* What is being asked
Compute how many lines in the entries below contain "with", and output nothing but the number.

* The data
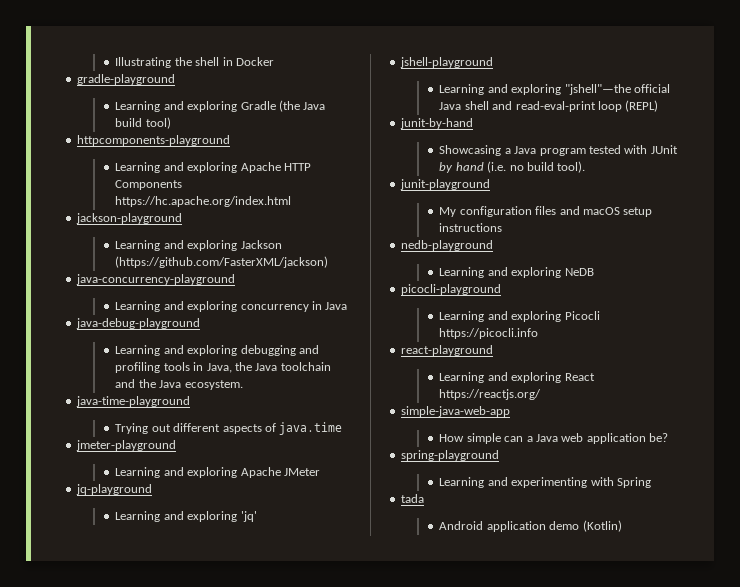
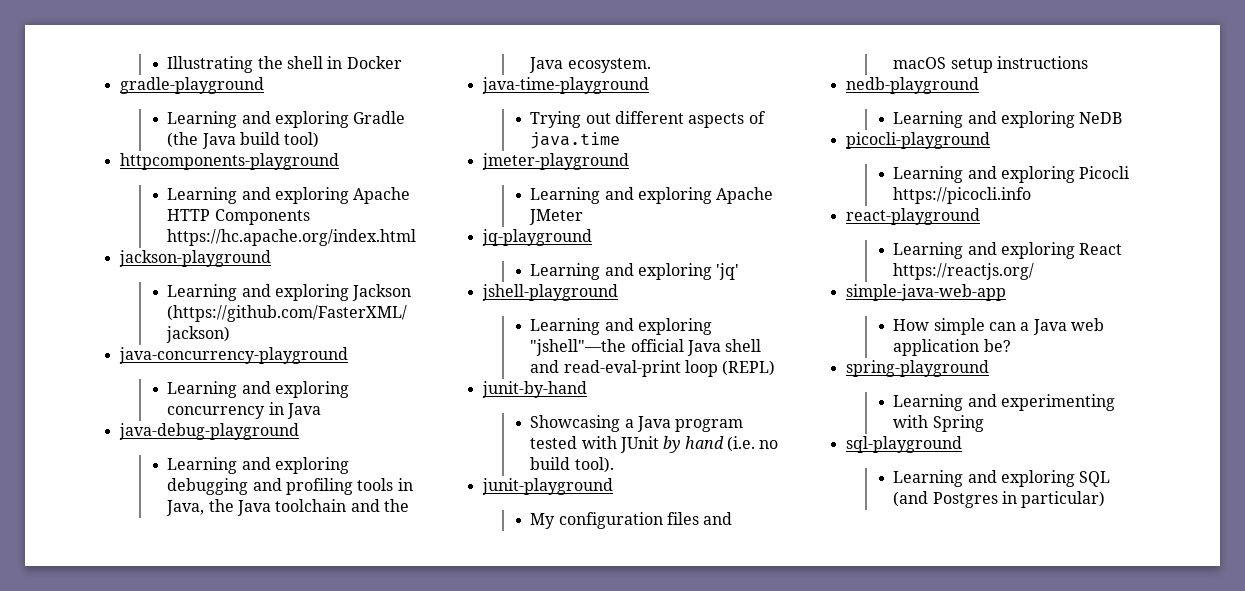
- tada
- Android application demo (Kotlin)
+ sql-playground
+ Learning and exploring SQL (and Postgres in particular)

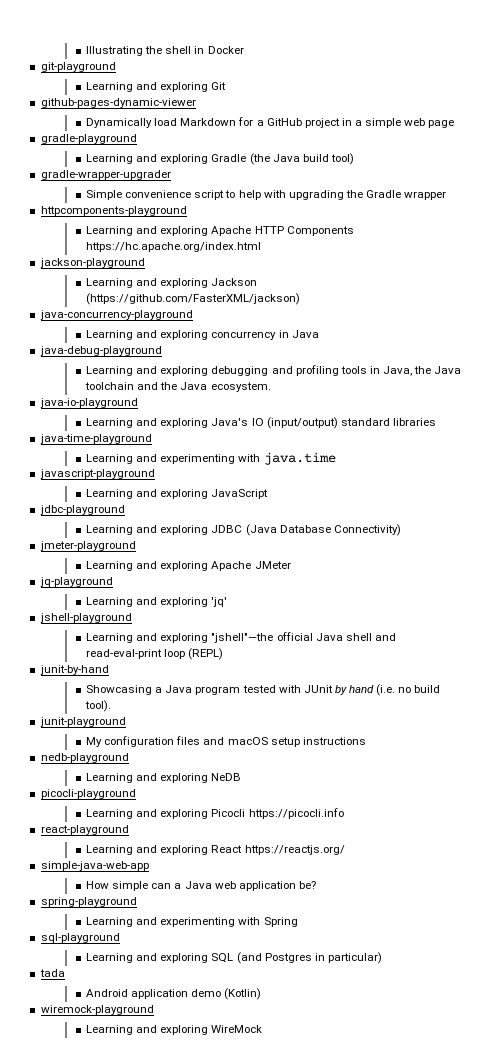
+ git-playground
+ Learning and exploring Git
+ github-pages-dynamic-viewer
+ Dynamically load Markdown for a GitHub project in a simple web page
+ gradle-wrapper-upgrader
+ Simple convenience script to help with upgrading the Gradle wrapper
+ java-io-playground
+ Learning and exploring Java's IO (input/output) standard libraries
  java-time-playground
- Trying out different aspects of java.time
+ Learning and experimenting with java.time
+ javascript-playground
+ Learning and exploring JavaScript
+ jdbc-playground
+ Learning and exploring JDBC (Java Database Connectivity)
+ tada
+ Android application demo (Kotlin)
+ wiremock-playground
+ Learning and exploring WireMock

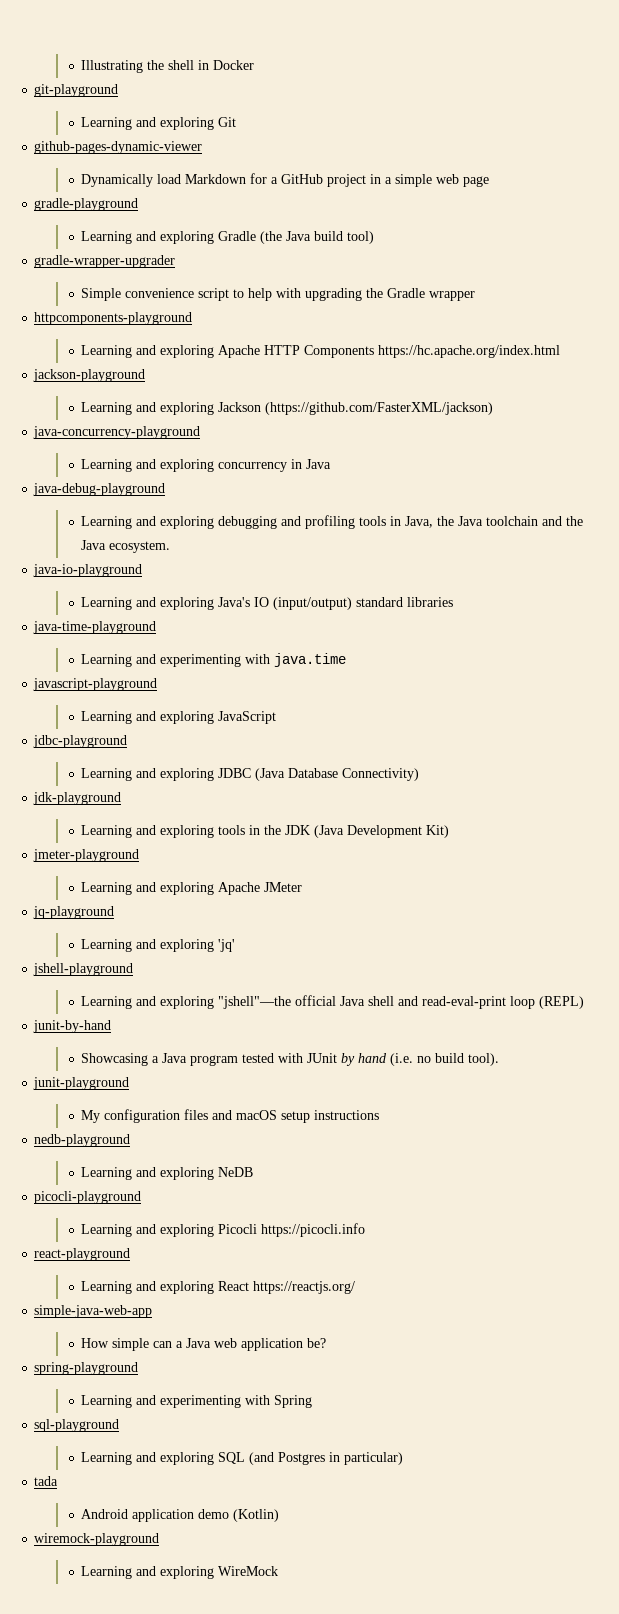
+ jdk-playground
+ Learning and exploring tools in the JDK (Java Development Kit)

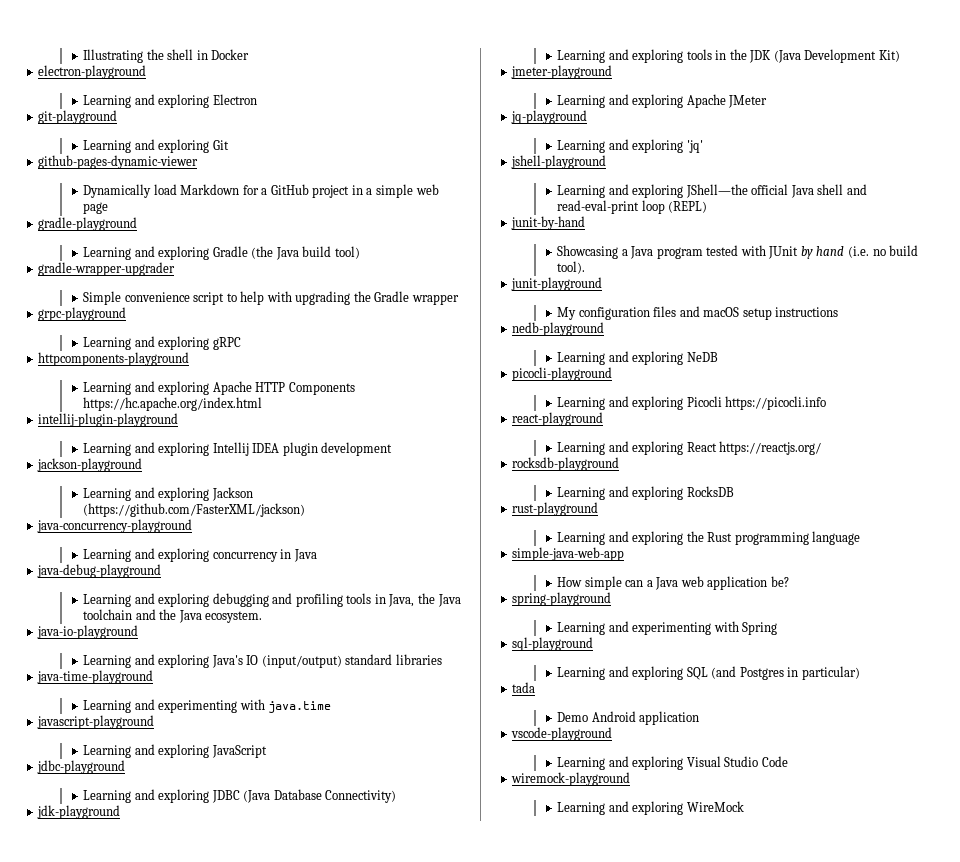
+ electron-playground
+ Learning and exploring Electron
+ grpc-playground
+ Learning and exploring gRPC
+ intellij-plugin-playground
+ Learning and exploring Intellij IDEA plugin development
- Learning and exploring "jshell"—the official Java shell and read-eval-print loop (REPL)
+ Learning and exploring JShell—the official Java shell and read-eval-print loop (REPL)
+ rocksdb-playground
+ Learning and exploring RocksDB
+ rust-playground
+ Learning and exploring the Rust programming language
- Android application demo (Kotlin)
+ Demo Android application
+ vscode-playground
+ Learning and exploring Visual Studio Code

* Worked solution
2